ACTIVITY — Reproduce the data below verbatim from the line containing "Associate: 15 x" through its final line, and produce nothing more.

++++ DATA

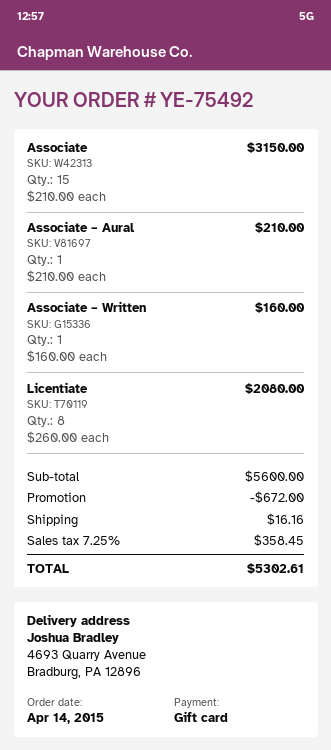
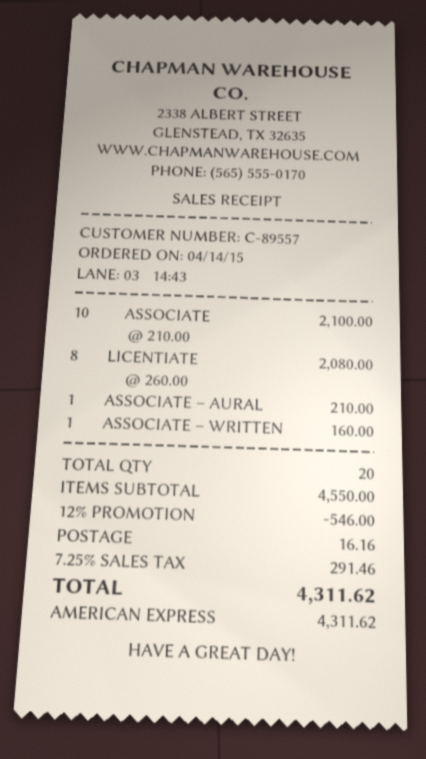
payment method: gift card -> American Express
Associate: 15 x 210.00 = 3150.00 -> 10 x 210.00 = 2100.00
subtotal: 5600.00 -> 4550.00
discount: 672.00 -> 546.00
tax: 7.25% = 358.45 -> 7.25% = 291.46
total: 5302.61 -> 4311.62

++++++++

COMPLETED EXERCISE —
Associate: 15 x 210.00 = 3150.00 -> 10 x 210.00 = 2100.00
subtotal: 5600.00 -> 4550.00
discount: 672.00 -> 546.00
tax: 7.25% = 358.45 -> 7.25% = 291.46
total: 5302.61 -> 4311.62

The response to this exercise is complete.